Friday, March 24, 2006

GE Revisited

(This is a post about books, so if you don't read, I'd suggest you find yourself something better to do.)

I identify with most of the books or movies I really admire, for instance I went for years believing that Jo from Little Women was my alter ego. And then Maverick Mitchell from Top Gun took over.

This is the perfect time for me to talk about the debilitating effects on readers due to the more attractive visual media but since I haven't read anything as compared to the numerous movies/sitcoms I have watched, I shall refrain from judging myself. But it's mostly books that I read while growing up, which shaped a good deal of what I am today and from where I draw most of my inspirations.

I could give an exhaustive list of such books but the three closest to my heart are Little Women (which includes all: Little Women, Good Wives, Little Men and Jo's Boys), Anne of Green Gables (again, includes the entire series) and for some vague reason, Great Expectations.

Writing about the first two would take hours. Not just writing about them and how they changed the course of my life but reminiscing the situations in which I read them and we all know how delightfully 'senti' I get on such occasions. Chiefly, I'd just say that these books teach you much more and in a far better fashion, than any crappy stuff from any management guru or any hotshot ceo.

It was really hard to agree with my English teachers, when in 12th standard they said that what applied to Shakespeare's era or Dickens' era still aplies to 21st century India what with the advancement in technology and blah blah blah... But having had three years of class-free afternoons to think about it, I'd say that the message in any classic is timeless. If I had great-great-great granddaughters, I'd still advise them to read Little Women.

And though this isn't considered Dickens' best work, Great Expectations too.(but so would my great-great-great grandsons)I've read Oliver Twist at a time that seems to be eons ago and inspired by my success with Great Expectations, read David Copperfield, unabridged and came out unscathed. The similarities are only too widely known, the distinctions, subtle. It's probably the effect of having 'studied' the book for a good two years that leads me to say that I like GE the best. But no one can deny that the understanding of human nature as displayed by Dickens in GE can put any celebrated psychiatrist to shame.

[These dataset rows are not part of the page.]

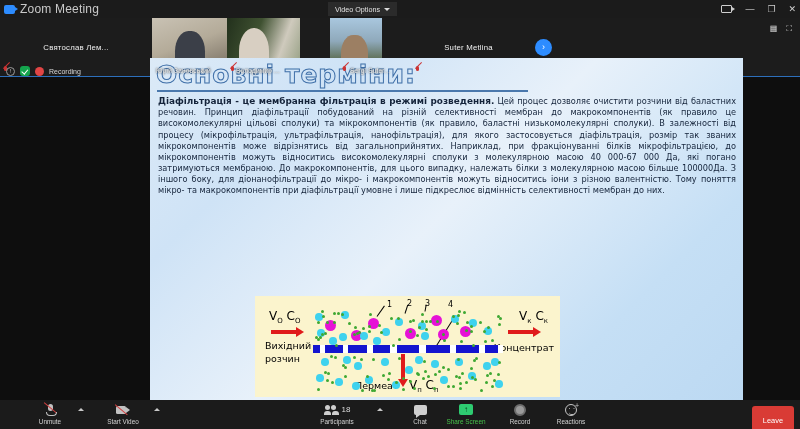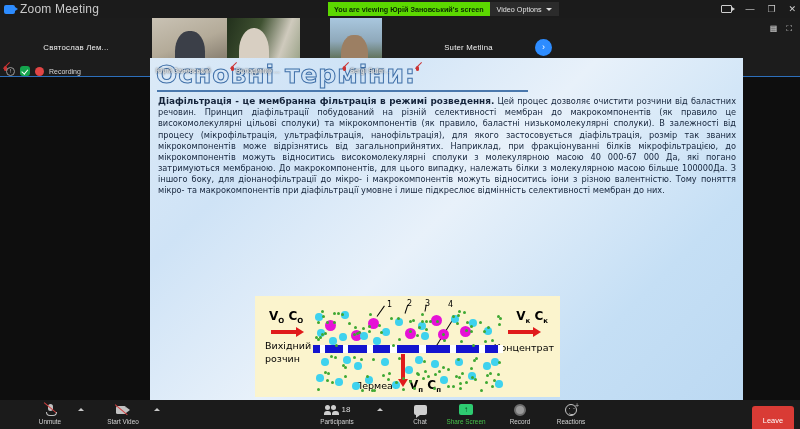"You are viewing Юрій Зановський's" div.green { html: <div>You are viewing Юрій Зановський's screen</div> -> none }
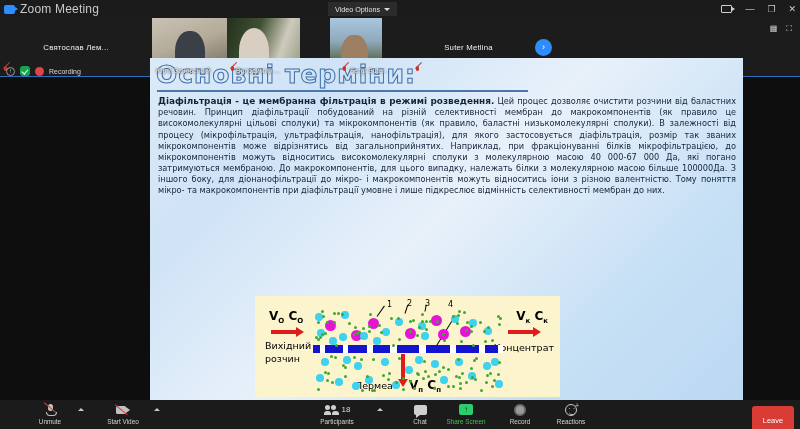"VO CO" .dg-vc { font-weight: 700 -> 400 }
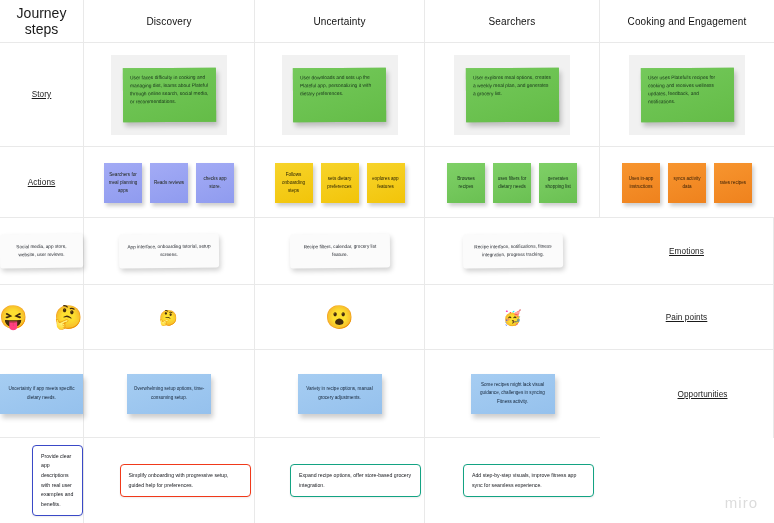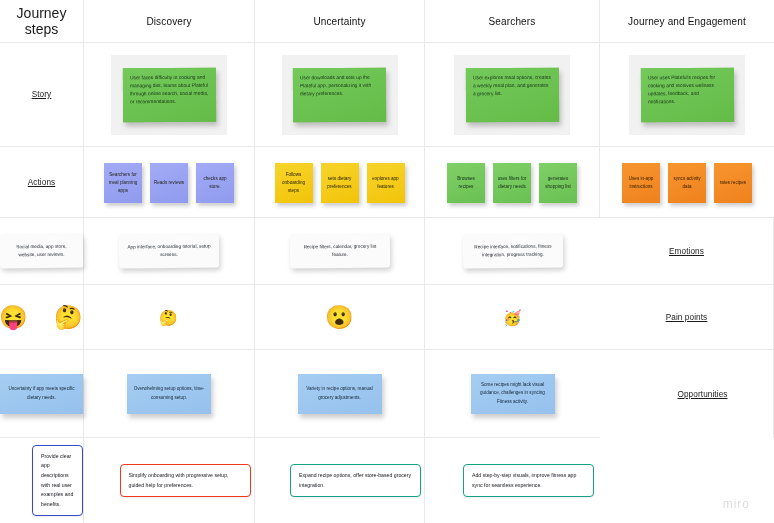"Journey and Engagement" span.col-head { text: Journey -> Cooking }
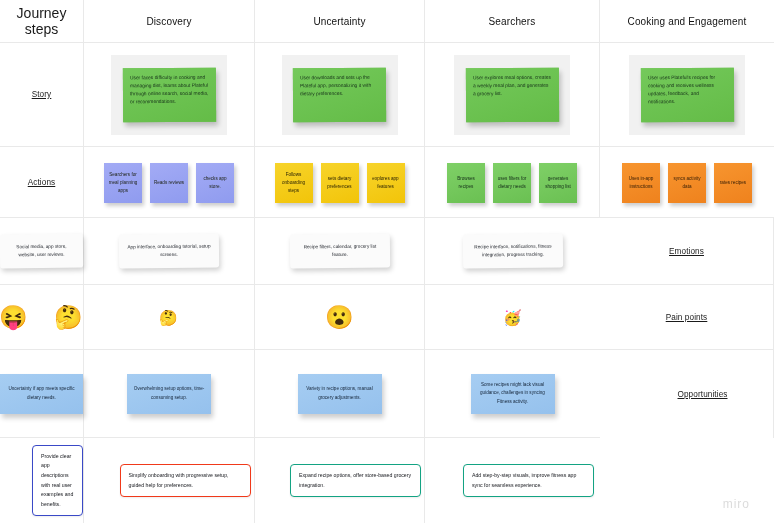"miro" .watermark { font-size: 12px -> 15px; right: 24px -> 16px }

I remember all this right now because I've spent the last so many 'bad days' watching sitcoms (mostly Scrubs) where there is a good deal of drama involved so that I can cry buckets feeling sorry for somebody else instead of being frustrated due to things around me. Strike a chord?

Yeah, it's Pip yanking his hair out and kicking the wall really hard so that the physical pain can give him a quantifiable reason to cry instead of the wordless anguish he feels at each of Estella's smarts.

The context is universal, the message is universal, death in a book or a terminal illness on some medical drama is my wall.

But then the morning comes and brings with it the realities of life, classes, assignments, engagements and what not. Some will be broken but most have to be fulfilled. And you just get up, sell the ruby ring, swallow your pride and guard your convict of a benefactor with your life.

"Mindful, then, of what we had read together, I thought of the two men who went up into the Temple to pray, and I knew there were no better words that I could say beside his bed, than `O Lord, be merciful to him, a sinner!'"

*Sigh* Not much of a believer in God but imagining a gray, hairy convict, dead with a formerly ungrateful, now devoted adopted son kneeling over the cadaver, saying this as a eulogy always gets to me. Amen.